-- Recorded information follows --

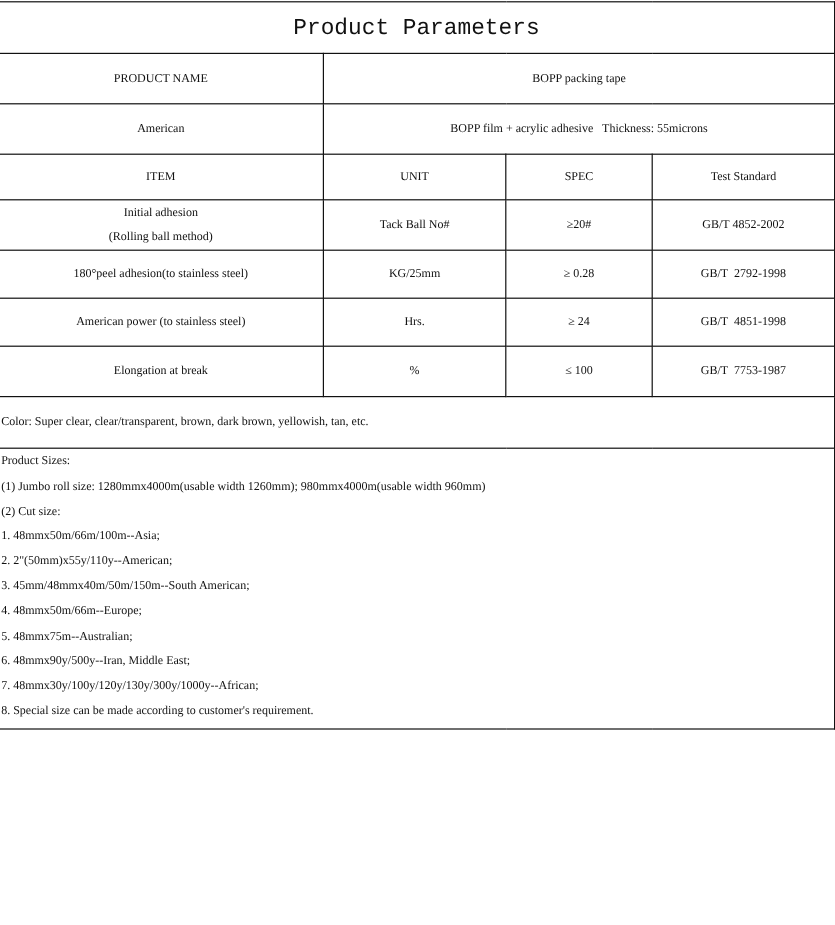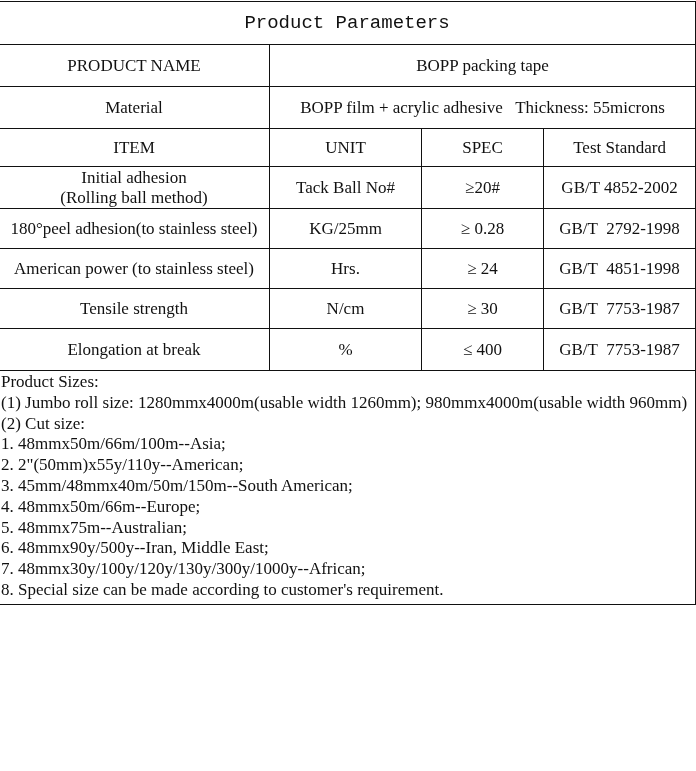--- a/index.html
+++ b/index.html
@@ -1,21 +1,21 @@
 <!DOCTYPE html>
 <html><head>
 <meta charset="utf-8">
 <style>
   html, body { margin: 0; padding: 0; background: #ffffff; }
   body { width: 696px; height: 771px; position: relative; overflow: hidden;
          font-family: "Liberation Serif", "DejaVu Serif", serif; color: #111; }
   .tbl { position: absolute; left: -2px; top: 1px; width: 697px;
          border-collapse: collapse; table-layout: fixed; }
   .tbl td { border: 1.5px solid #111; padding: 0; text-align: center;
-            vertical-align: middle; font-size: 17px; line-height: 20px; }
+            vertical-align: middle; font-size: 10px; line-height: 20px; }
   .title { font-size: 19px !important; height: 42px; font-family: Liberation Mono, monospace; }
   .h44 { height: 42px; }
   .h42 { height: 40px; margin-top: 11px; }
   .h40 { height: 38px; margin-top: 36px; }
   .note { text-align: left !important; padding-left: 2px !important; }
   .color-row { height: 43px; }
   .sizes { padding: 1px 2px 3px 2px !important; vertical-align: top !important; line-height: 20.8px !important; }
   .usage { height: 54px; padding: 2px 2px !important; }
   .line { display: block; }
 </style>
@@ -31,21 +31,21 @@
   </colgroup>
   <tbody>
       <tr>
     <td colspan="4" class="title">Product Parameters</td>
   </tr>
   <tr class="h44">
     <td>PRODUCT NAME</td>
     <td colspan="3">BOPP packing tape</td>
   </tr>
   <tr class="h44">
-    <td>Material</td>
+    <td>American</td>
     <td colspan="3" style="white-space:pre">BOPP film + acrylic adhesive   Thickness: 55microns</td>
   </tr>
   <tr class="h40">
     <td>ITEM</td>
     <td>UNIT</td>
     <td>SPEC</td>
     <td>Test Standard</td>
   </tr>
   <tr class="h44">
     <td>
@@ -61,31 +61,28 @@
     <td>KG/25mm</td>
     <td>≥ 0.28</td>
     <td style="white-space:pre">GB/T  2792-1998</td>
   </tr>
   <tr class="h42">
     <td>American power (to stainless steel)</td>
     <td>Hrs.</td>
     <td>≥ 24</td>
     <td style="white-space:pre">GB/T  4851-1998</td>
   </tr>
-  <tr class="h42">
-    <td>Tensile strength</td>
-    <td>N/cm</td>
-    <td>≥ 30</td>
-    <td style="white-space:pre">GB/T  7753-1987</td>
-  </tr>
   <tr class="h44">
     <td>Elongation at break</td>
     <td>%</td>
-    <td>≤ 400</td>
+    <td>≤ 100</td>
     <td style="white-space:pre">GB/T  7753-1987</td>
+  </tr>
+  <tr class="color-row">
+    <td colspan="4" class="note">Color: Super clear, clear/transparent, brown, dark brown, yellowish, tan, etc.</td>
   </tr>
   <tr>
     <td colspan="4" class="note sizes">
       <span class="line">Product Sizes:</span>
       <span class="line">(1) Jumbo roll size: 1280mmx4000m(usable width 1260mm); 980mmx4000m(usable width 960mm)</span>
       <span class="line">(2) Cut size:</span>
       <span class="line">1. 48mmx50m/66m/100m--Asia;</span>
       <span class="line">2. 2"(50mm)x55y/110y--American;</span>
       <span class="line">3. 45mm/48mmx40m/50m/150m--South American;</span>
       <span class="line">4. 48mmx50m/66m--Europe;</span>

-- Recorded information concluded --

**Task statement**
Wherever the word "padding" occurs in the data above, copy the line it sits in.

**Answer space**
   html, body { margin: 0; padding: 0; background: #ffffff; }
   .tbl td { border: 1.5px solid #111; padding: 0; text-align: center;
   .note { text-align: left !important; padding-left: 2px !important; }
   .sizes { padding: 1px 2px 3px 2px !important; vertical-align: top !important; line-height: 20.8px !important; }
   .usage { height: 54px; padding: 2px 2px !important; }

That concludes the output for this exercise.